Die Beklagte wird verpflichtet, den Vorbescheidsantrag vom 2. Oktober 2013 betreffend Anbau an ein Einfamilienhaus zu genehmigen.
III.
Die Beklagte wird verpflichtet, entsprechend der Rechtsauffassung des Gerichts erneut über den Antrag zu entscheiden.
Mit Schriftsatz vom 2. Juli 2014 wurde zur Klagebegründung im Wesentlichen vorgetragen, die Kläger seien Eigentümer des Grundstücks Fl. Nr. ... der Gemarkung ..., auf dem sich innerhalb des Bauraums zwei Wohngebäude befänden. Die Kläger wollten auf ihrem Grundstück einen Anbau an das bestehende Wohngebäude errichten, welcher ebenfalls dem Wohnen dienen solle. Hintergrund des geplanten Vorhabens sei, dass die 1924 geborene Tante der Klägerin zu 2) im Januar 2014 bereits den zweiten Oberschenkelhalsbruch erlitten habe und aufgrund ihres hohen Alters pflegebedürftig sei. Wegen der Pflegebedürftigkeit müsse die Klägerin zu 2) die Tante aufnehmen, wozu es eines Erweiterungsbaus bedürfe, der barrierefrei errichtet werden müsse.
Bei der Beurteilung der planungsrechtlichen Zulässigkeit beschränke die Beklagte den maßgeblichen Beurteilungsbereich unzulässig auf den Teil des Gevierts, der außerhalb des Bebauungsplans Nr. ... liege. Die Ansicht der Beklagten, die Bereiche, die einer Beurteilung nach § 30 Abs. 1 BauGB unterlägen, seien regelmäßig auszublenden, sei eine unrichtige Rechtsauffassung, die seit der Entscheidung vom 13. Dezember 1999 (M 8 K 99.2896) aus der Welt sein müsste. In diesem Urteil werde ausgeführt, die Eigenart eines Gebiets werde auch durch Vorhaben bestimmt, die in einem angrenzenden, nach § 30 Abs. 1 BauGB zu beurteilenden Gebiet mit Bebauungsplan errichtet worden seien. Auf die in einem solchen Gebiet nach den Festsetzungen des Bebauungsplans zulässige Bebauung komme es dabei aber nicht an, vielmehr auf das tatsächlich Vorhandene. Die Beklagte liege auch falsch, wenn sie meine, das „Notwohngebäude“ ...-str. 82 könne nicht als Bezugsfall herangezogen werden. Im Rahmen des § 34 BauGB müssten auch solche Gebäude Berücksichtigung finden, denen zwar eine förmliche Genehmigung fehle, die aber seit Jahrzehnten unbeanstandet existierten und bezüglich derer auch keine Absicht seitens der Behörden bestehe, sie zu beseitigen (BVerwG vom 6.11.1968, BVerwGE 31, 22).

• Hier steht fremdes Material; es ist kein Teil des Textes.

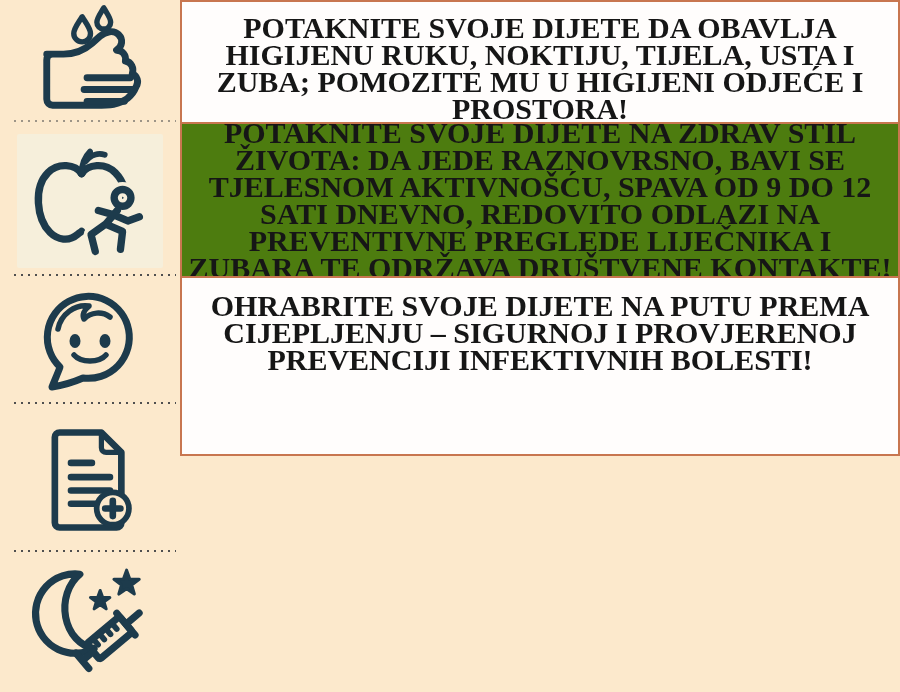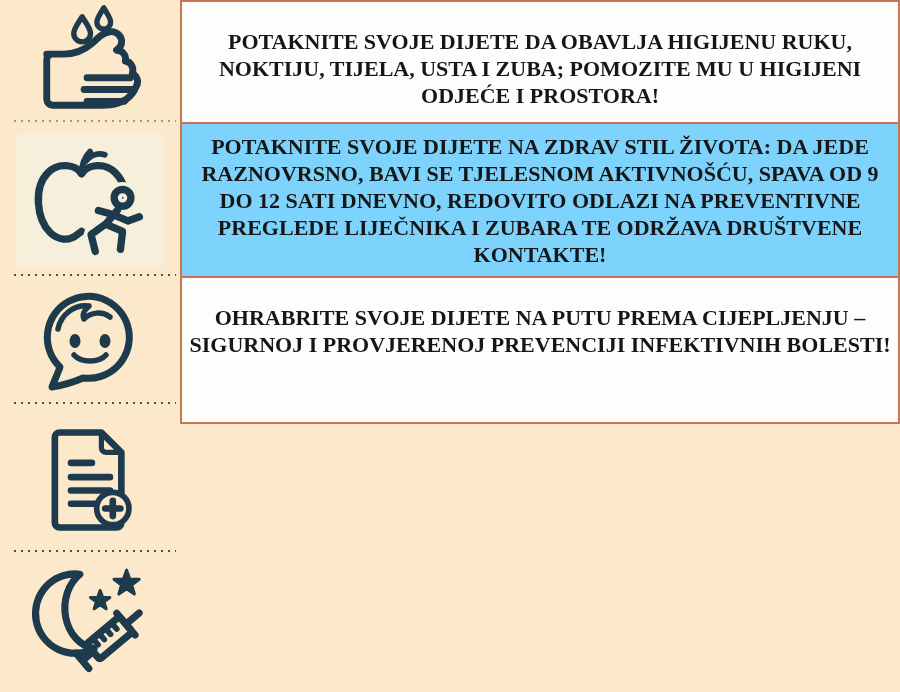--- a/index.html
+++ b/index.html
@@ -30,28 +30,28 @@
 
   
   .text-col{flex:1;display:flex;flex-direction:column;}
   .tip-box{
     box-sizing:border-box;border:2px solid #c8764f;
     display:flex;flex-direction:column;align-items:center;justify-content:center;
     padding:0 4px;
   }
   .tip-box + .tip-box{margin-top:-2px;}
   .tip-box.light{background:#fffdfc;}
-  .tip-box.peach{background:#7dd3fc;}
+  .tip-box.peach{background:#4d7c0f;}
   .tip-box.b1{height:124px;padding-top:12px;}
   .tip-box.b2{height:156px;}
   .tip-box.b3{height:130px;}
   .tip-box.b4{height:150px;}
-  .tip-box.b5{height:148px;justify-content:flex-start;padding-top:26px;}
+  .tip-box.b5{height:180px;justify-content:flex-start;padding-top:14px;}
   .tip-text{
-    margin:0;font-weight:700;font-size:22px;line-height:27px;
+    margin:0;font-weight:700;font-size:30px;line-height:27px;
     text-align:center;color:#161616;
   }
 </style>
 </head>
 <body>
 
 <div class="page">
 
   <aside class="icon-col">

Nicht nur innerhalb des Geltungsbereichs des Bebauungsplans Nr. ... im südlichen Teil des Gevierts seien zahlreiche Befreiungen von dessen Festsetzungen betreffend die Bauräume durch die Beklagte erteilt worden, sondern auch im Übrigen Teil des Gevierts außerhalb dieses Bebauungsplans. So sei das Gebäude auf dem Grundstück Fl. Nr. ... mit einer Breite von fast 6 m, das Gebäude auf dem Grundstück Fl. Nr. ... sogar mit einer Breite von fast 7 m außerhalb des Bauraums gebaut. Die Länge dieser Überschreitungen betrage jeweils fast 15 m. Die Gebäude auf dem Grundstück Fl. Nr. ... ragten ebenfalls etwa 4 m aus dem Bauraum hinaus, die Länge der Überschreitung betrage etwa 7 m bzw. 9 m. Im nördlichen Teil des Gevierts überschreite das Rückgebäude auf dem Grundstück ...-str. 82 ebenfalls die Baugrenzen, auf dem Grundstück Fl. Nr. ... sei ein freistehendes Gebäude inmitten des Gevierts errichtet.
Das Geviert sei auch hinsichtlich des Maßes der baulichen Nutzung durch eine uneinheitliche Bebauung geprägt. Einerseits befänden sich dort einzelne kleine Häuser, andererseits Häuser größerer Ausdehnung. Die Wohnhäuser entlang der ...-straße seien geschlossen gebaut und machten einen massiven Eindruck. Ebenso massiv seien die Gebäude im nord-westlichen Teil des Gevierts entlang der ...-straße, auch diese in geschlossener Bauweise.
Die Kernfrage des Verfahrens laute, ob die Voraussetzungen des § 31 Abs. 2 BauGB vorlägen und den Klägern die beantragte Befreiung von den festgesetzten Baugrenzen zu erteilen sei. Die Kläger hätten einen Rechtsanspruch auf Erteilung einer Befreiung nach § 31 Abs. 2 BauGB bezüglich der Überschreitung der rückwärtigen Baugrenze, da die Grundzüge der Planung nicht berührt würden. Unter Bezugnahme auf das Urteil des Bayerischen Verwaltungsgerichts München vom 28. Februar 2011 (M 8 K 10.923) wird dargelegt, dass die Voraussetzungen für eine Befreiung nach § 31 Abs. 2 BauGB vorlägen. Es seien angesichts der heterogenen Bebauung in dem Geviert keine Gründe dafür ersichtlich, warum die Erteilung der beantragten Befreiung städtebaulich nicht vertretbar sein sollte.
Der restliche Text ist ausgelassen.